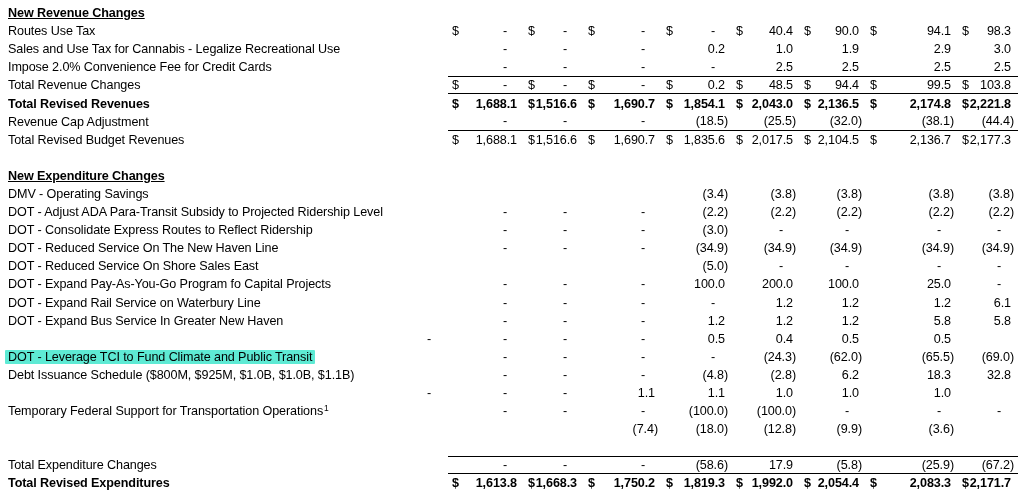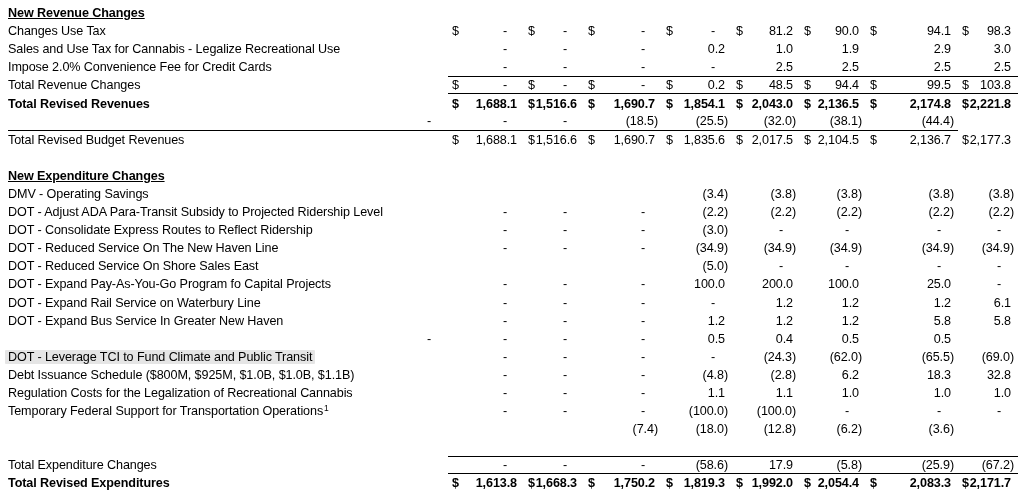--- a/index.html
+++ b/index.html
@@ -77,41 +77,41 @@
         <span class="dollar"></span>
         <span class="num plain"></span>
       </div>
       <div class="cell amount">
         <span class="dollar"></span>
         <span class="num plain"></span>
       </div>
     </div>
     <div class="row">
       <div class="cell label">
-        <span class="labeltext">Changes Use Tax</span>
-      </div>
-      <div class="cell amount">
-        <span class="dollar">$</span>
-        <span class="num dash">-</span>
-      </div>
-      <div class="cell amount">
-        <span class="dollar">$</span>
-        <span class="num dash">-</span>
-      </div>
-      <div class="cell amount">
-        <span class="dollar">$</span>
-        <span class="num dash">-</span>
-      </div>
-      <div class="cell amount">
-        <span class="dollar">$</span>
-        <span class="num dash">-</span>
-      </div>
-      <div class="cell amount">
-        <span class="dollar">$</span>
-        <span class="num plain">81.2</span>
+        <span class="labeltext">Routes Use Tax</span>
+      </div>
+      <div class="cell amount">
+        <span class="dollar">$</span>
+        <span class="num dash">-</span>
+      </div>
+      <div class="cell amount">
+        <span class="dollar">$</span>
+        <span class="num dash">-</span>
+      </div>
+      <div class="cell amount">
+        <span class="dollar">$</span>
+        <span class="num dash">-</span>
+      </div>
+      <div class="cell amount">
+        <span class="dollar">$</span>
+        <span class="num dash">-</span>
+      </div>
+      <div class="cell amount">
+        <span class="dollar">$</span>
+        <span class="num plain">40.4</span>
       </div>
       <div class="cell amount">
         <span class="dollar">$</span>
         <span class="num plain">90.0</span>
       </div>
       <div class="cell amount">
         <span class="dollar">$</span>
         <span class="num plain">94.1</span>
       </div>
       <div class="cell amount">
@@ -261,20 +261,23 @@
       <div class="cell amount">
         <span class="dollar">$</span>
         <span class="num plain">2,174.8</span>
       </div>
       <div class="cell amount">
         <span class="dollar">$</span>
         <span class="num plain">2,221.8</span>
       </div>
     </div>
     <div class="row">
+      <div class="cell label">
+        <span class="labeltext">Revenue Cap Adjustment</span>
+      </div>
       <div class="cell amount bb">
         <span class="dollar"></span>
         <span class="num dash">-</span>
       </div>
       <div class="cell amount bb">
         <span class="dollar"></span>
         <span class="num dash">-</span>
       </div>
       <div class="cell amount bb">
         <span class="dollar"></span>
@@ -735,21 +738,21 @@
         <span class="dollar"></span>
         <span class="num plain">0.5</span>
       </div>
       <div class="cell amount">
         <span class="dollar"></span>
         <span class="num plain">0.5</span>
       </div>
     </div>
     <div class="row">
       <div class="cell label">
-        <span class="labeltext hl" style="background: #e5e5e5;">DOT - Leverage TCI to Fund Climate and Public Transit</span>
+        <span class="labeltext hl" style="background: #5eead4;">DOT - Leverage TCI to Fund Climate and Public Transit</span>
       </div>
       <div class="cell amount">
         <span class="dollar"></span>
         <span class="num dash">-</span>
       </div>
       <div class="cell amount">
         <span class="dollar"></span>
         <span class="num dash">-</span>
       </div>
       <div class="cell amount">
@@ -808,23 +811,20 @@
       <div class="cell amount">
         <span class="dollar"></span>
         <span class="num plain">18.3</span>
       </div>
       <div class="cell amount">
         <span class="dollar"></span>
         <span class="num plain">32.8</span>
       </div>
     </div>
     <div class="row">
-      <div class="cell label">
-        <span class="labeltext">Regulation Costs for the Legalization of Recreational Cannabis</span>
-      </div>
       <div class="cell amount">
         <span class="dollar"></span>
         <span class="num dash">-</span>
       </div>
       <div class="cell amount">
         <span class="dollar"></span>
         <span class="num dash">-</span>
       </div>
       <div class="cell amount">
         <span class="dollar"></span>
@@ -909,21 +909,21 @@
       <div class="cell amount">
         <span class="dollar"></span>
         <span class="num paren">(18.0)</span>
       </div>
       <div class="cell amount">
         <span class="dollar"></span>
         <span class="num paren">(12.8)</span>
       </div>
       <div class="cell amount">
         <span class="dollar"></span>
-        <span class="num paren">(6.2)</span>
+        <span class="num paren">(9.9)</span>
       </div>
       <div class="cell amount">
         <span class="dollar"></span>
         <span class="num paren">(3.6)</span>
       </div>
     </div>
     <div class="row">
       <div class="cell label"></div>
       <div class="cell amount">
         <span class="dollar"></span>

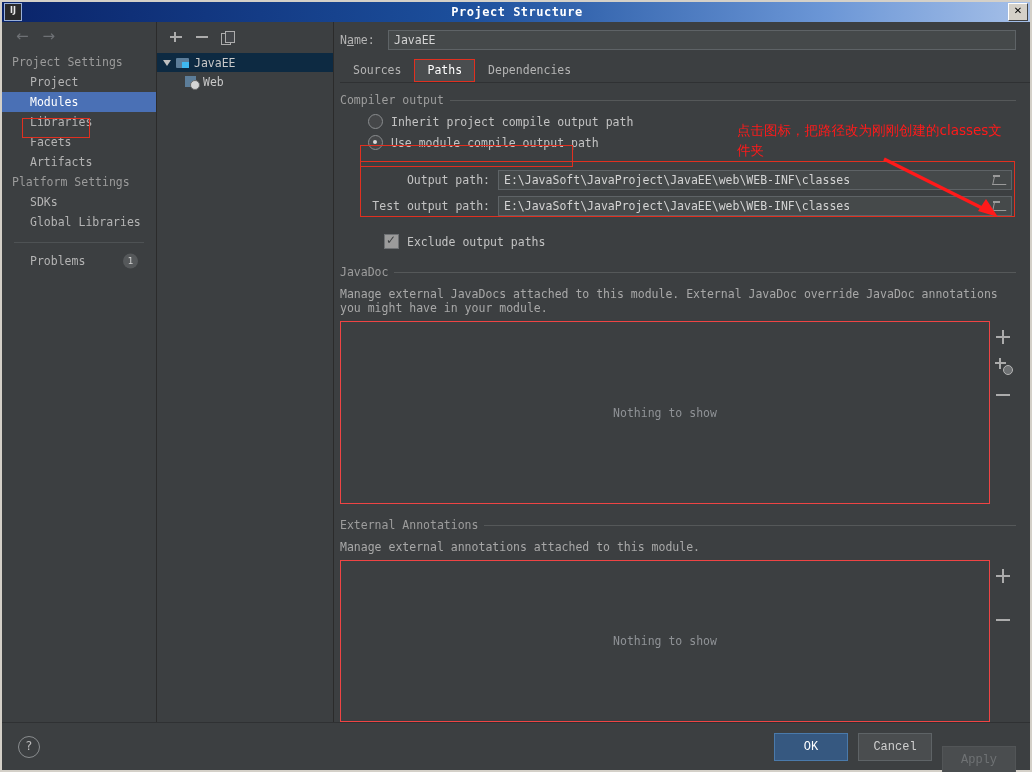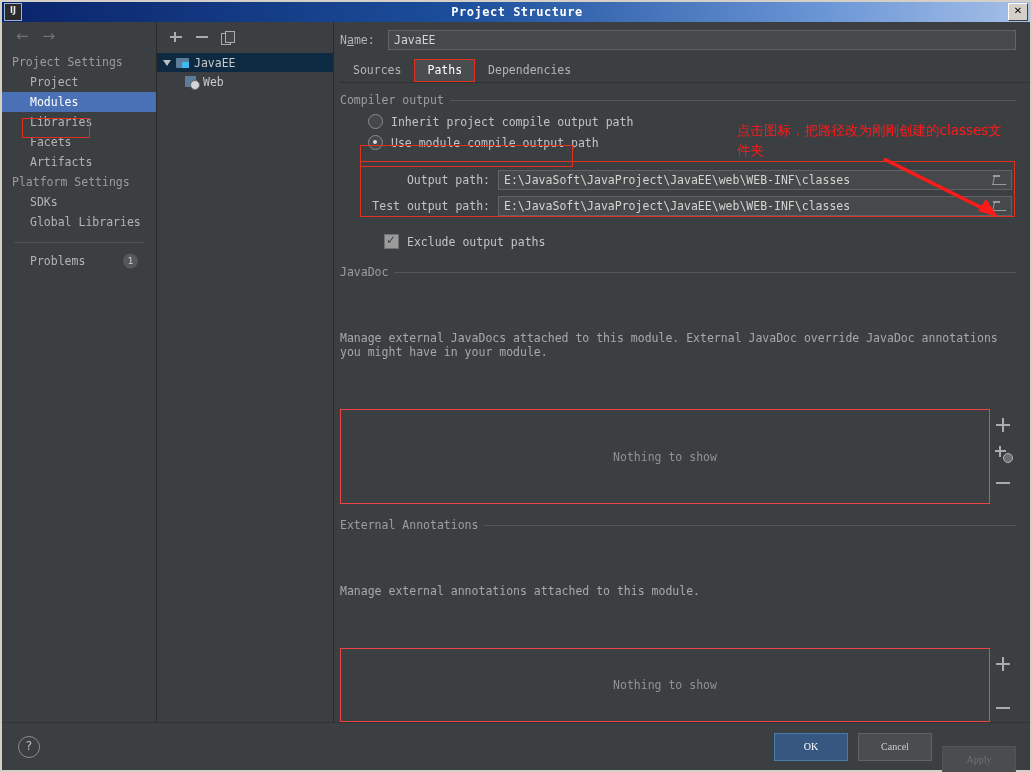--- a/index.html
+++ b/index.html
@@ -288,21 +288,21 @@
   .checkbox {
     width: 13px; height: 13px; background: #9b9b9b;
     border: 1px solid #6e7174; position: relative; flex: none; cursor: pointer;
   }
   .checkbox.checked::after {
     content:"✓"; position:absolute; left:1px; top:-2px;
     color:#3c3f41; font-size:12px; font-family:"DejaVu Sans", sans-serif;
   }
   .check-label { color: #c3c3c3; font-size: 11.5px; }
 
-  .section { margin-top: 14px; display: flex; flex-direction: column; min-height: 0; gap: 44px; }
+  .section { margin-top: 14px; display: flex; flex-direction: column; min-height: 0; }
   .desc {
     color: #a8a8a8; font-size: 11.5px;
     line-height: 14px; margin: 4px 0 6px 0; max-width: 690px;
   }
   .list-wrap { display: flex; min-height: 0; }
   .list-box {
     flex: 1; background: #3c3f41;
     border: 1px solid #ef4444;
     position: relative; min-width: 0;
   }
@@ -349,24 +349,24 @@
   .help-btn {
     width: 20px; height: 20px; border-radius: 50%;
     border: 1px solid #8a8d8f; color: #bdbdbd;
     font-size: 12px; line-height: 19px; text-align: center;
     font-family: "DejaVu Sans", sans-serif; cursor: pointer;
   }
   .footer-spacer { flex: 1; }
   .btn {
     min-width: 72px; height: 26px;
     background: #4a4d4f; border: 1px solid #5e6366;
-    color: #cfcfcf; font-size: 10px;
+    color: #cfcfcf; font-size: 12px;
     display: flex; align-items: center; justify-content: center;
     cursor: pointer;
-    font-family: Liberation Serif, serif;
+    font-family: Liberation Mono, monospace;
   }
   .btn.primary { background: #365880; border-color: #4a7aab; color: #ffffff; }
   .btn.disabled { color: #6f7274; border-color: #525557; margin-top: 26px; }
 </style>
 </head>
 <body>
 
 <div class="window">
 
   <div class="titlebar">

◆ **PROMPT**
Search the entries above for the string "center". Copy each line that holds it.

◆ **EXERCISE SOLUTION**
     font-size: 12px; line-height: 19px; text-align: center;
     display: flex; align-items: center; justify-content: center;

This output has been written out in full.